## PROBLEM DETAILS
Nothing in the listing should be altered when it is copied, and no picture goes into the copy.

## SOURCE MATERIAL
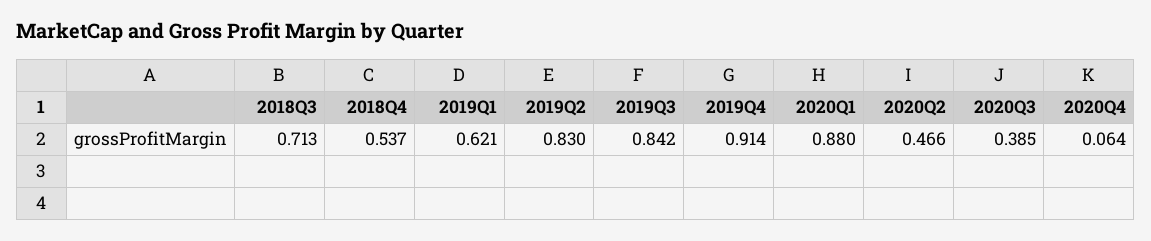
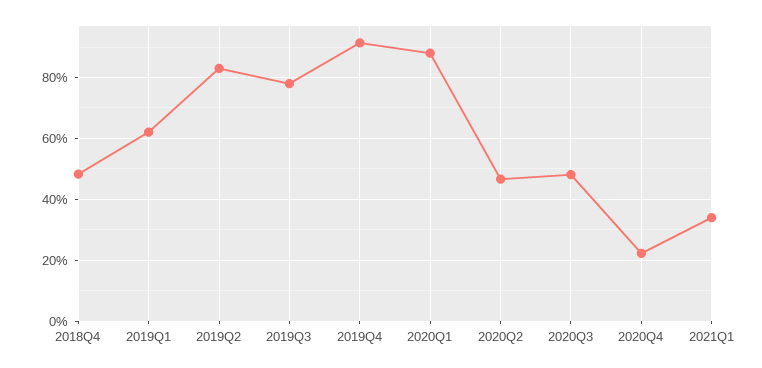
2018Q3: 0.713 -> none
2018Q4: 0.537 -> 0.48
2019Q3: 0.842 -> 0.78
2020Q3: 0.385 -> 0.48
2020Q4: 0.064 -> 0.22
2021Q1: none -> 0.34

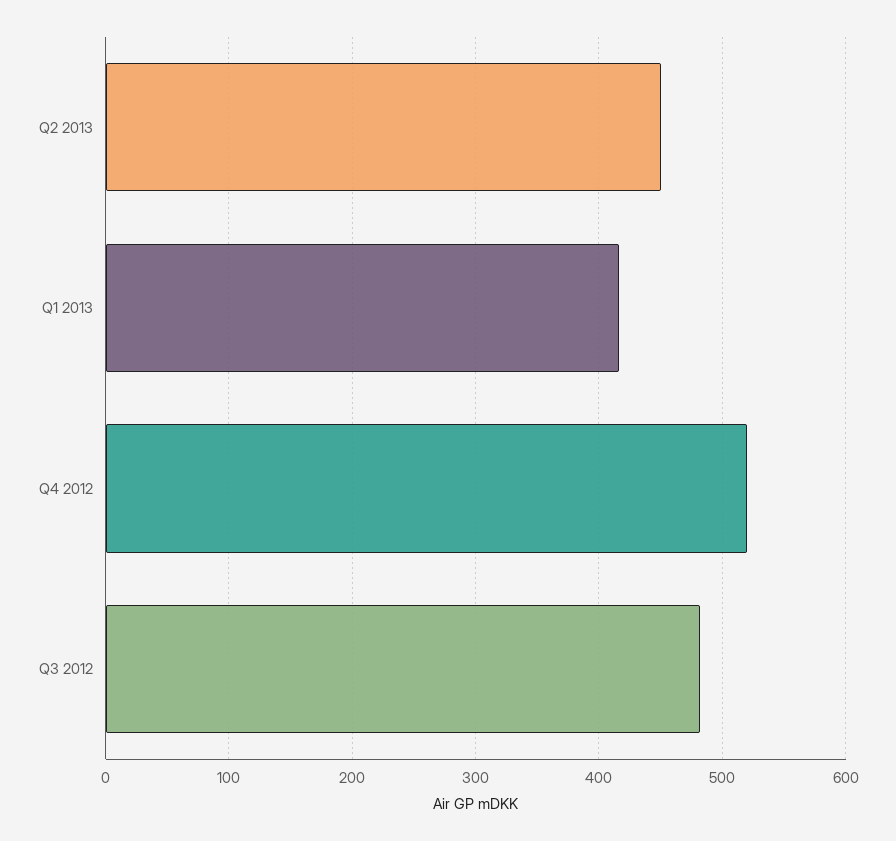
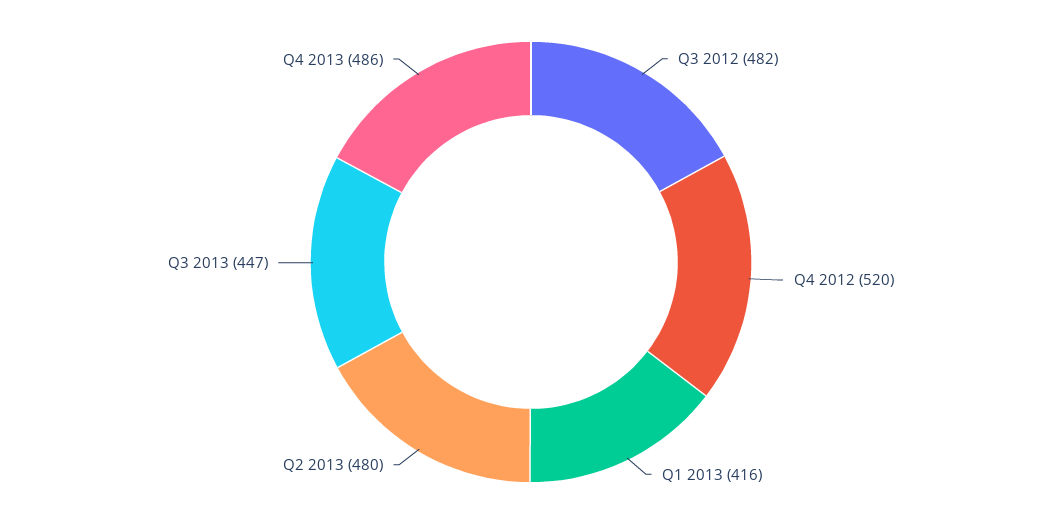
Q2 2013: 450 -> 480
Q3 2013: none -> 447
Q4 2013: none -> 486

## YOUR RESPONSE
2018Q3: 0.713 -> none
2018Q4: 0.537 -> 0.48
2019Q3: 0.842 -> 0.78
2020Q3: 0.385 -> 0.48
2020Q4: 0.064 -> 0.22
2021Q1: none -> 0.34

Q2 2013: 450 -> 480
Q3 2013: none -> 447
Q4 2013: none -> 486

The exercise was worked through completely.